[Instructions to follow]: Reproduction of part of the material below, pictures omitted: copy exactly, and only, the lines starting with the one with "html: none ->" and going on through the one with "on previous OSS".

[Provided information]:

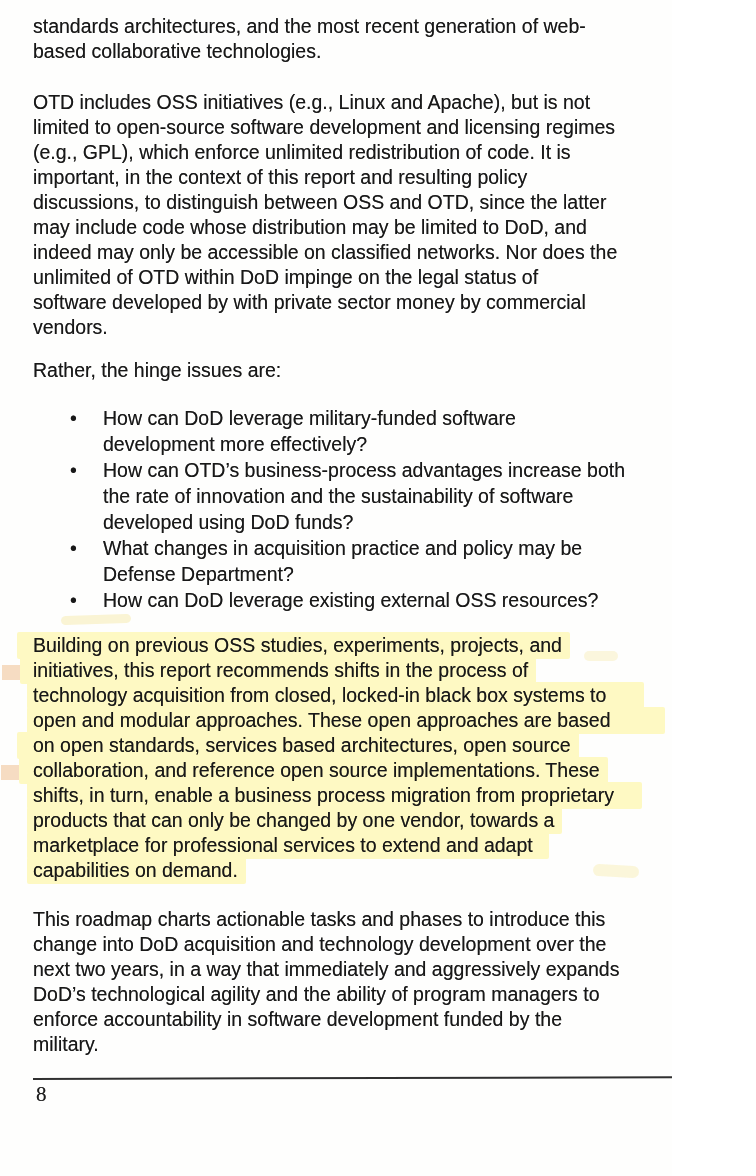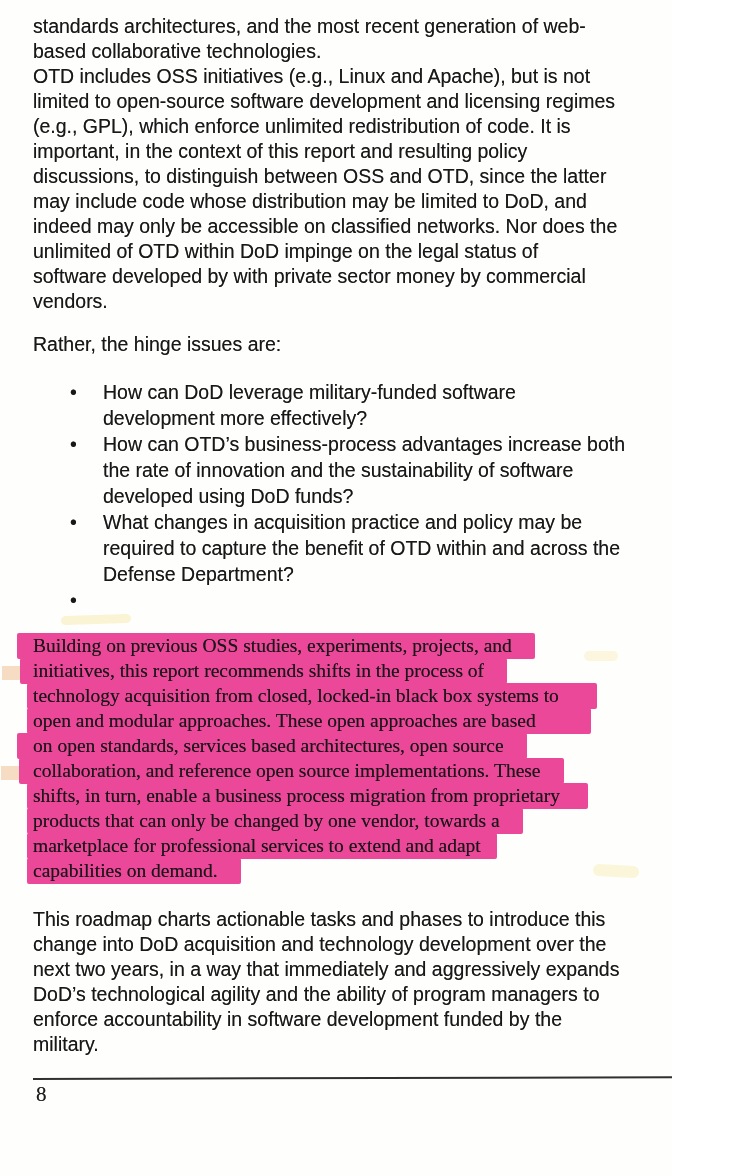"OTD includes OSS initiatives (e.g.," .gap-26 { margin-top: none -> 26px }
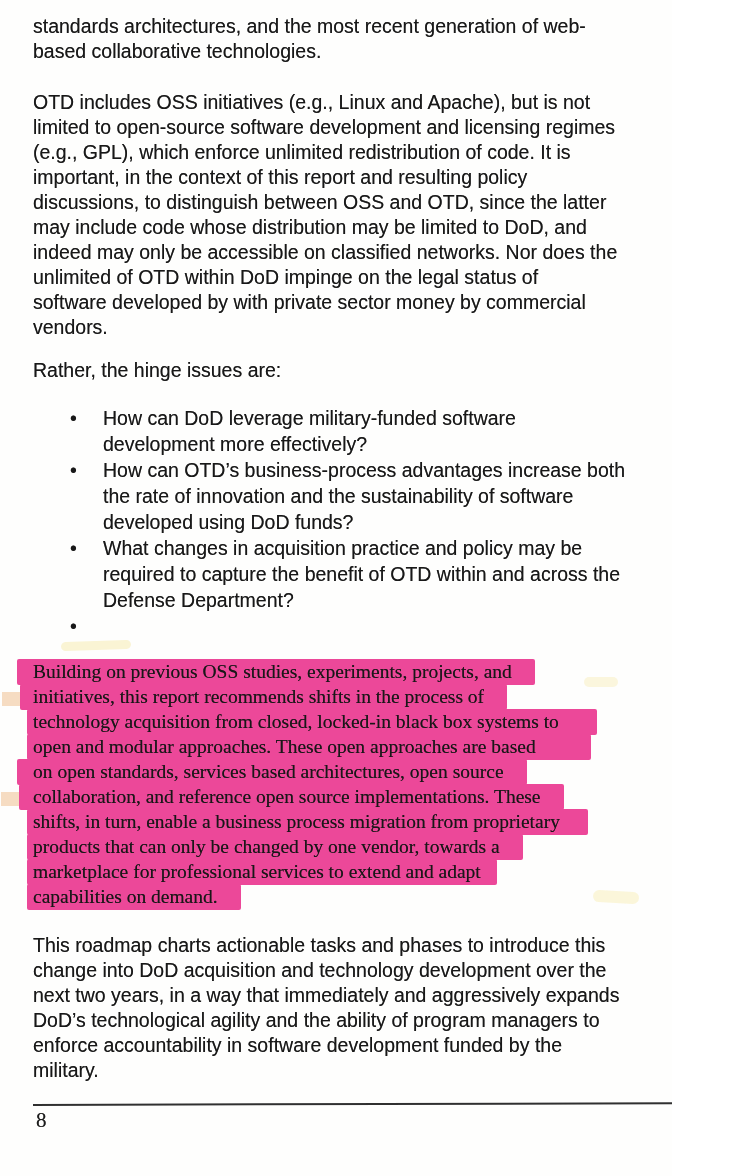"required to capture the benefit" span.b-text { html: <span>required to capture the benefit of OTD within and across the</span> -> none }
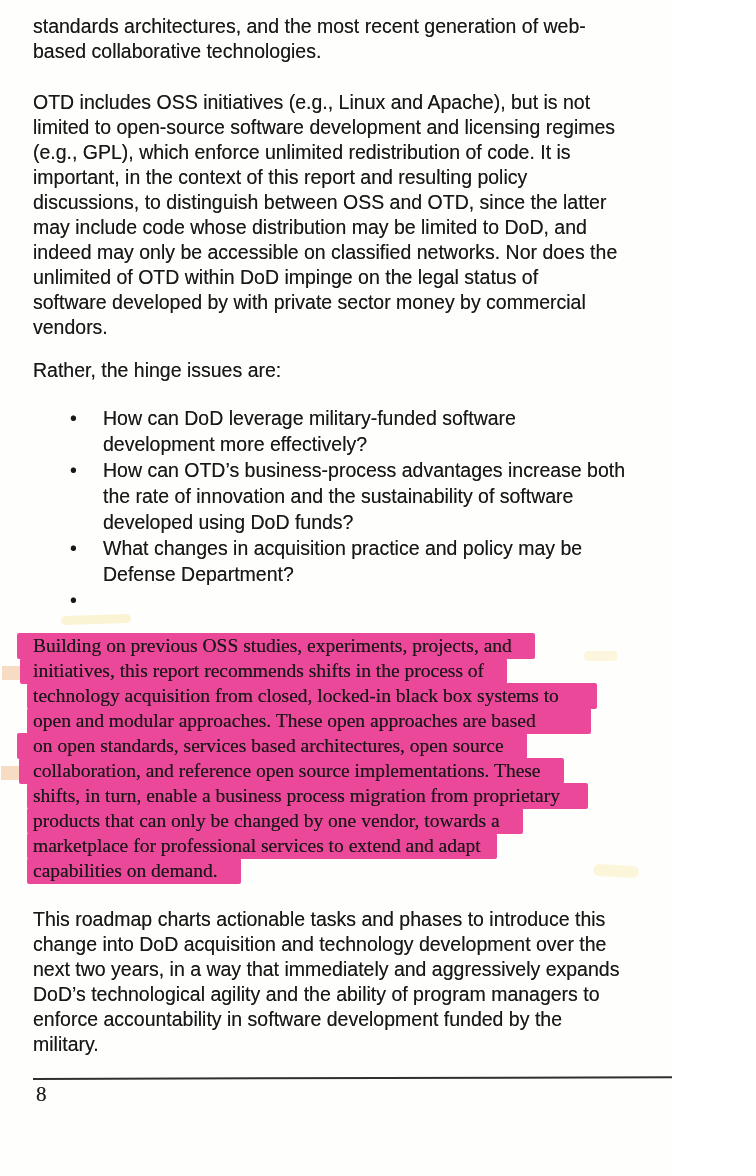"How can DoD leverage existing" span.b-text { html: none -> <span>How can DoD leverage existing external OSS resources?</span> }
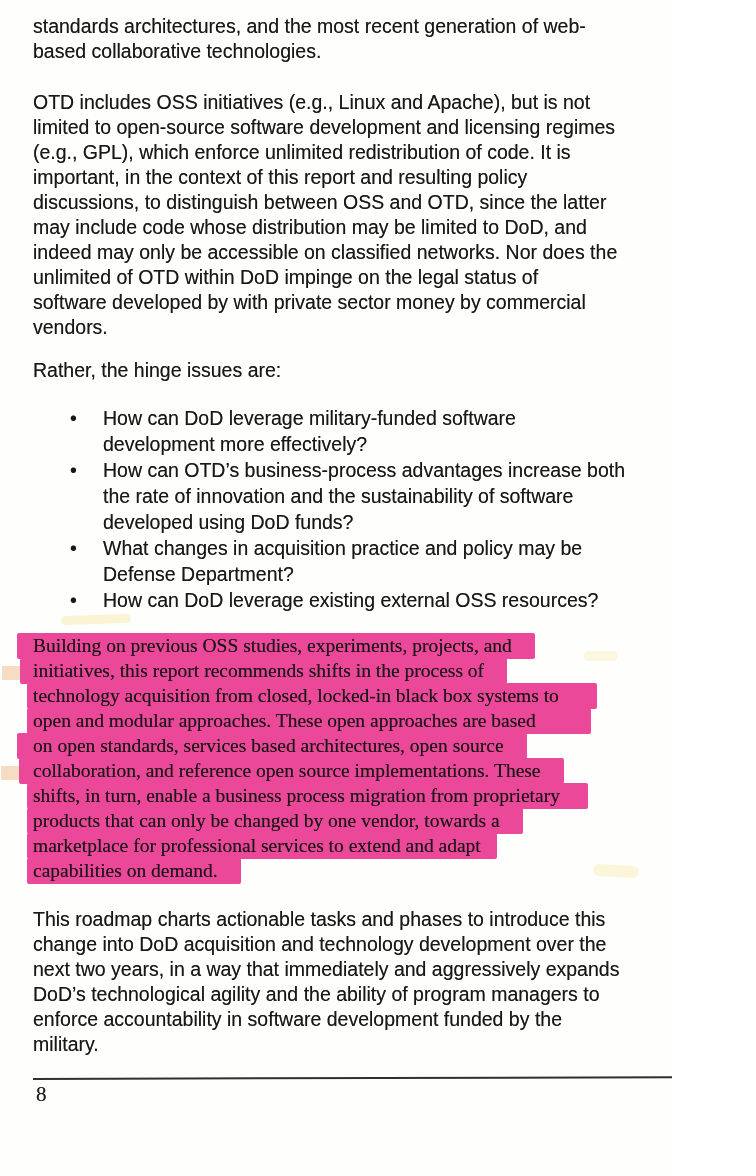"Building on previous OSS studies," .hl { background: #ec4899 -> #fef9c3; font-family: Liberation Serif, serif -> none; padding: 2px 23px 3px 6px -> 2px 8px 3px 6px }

==

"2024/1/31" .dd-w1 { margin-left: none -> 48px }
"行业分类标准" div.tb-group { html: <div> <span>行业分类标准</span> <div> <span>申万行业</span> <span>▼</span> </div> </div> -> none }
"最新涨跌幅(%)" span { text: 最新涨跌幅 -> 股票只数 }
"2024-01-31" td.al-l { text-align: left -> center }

[Solution]:
"How can DoD leverage existing" span.b-text { html: none -> <span>How can DoD leverage existing external OSS resources?</span> }
"Building on previous OSS studies," .hl { background: #ec4899 -> #fef9c3; font-family: Liberation Serif, serif -> none; padding: 2px 23px 3px 6px -> 2px 8px 3px 6px }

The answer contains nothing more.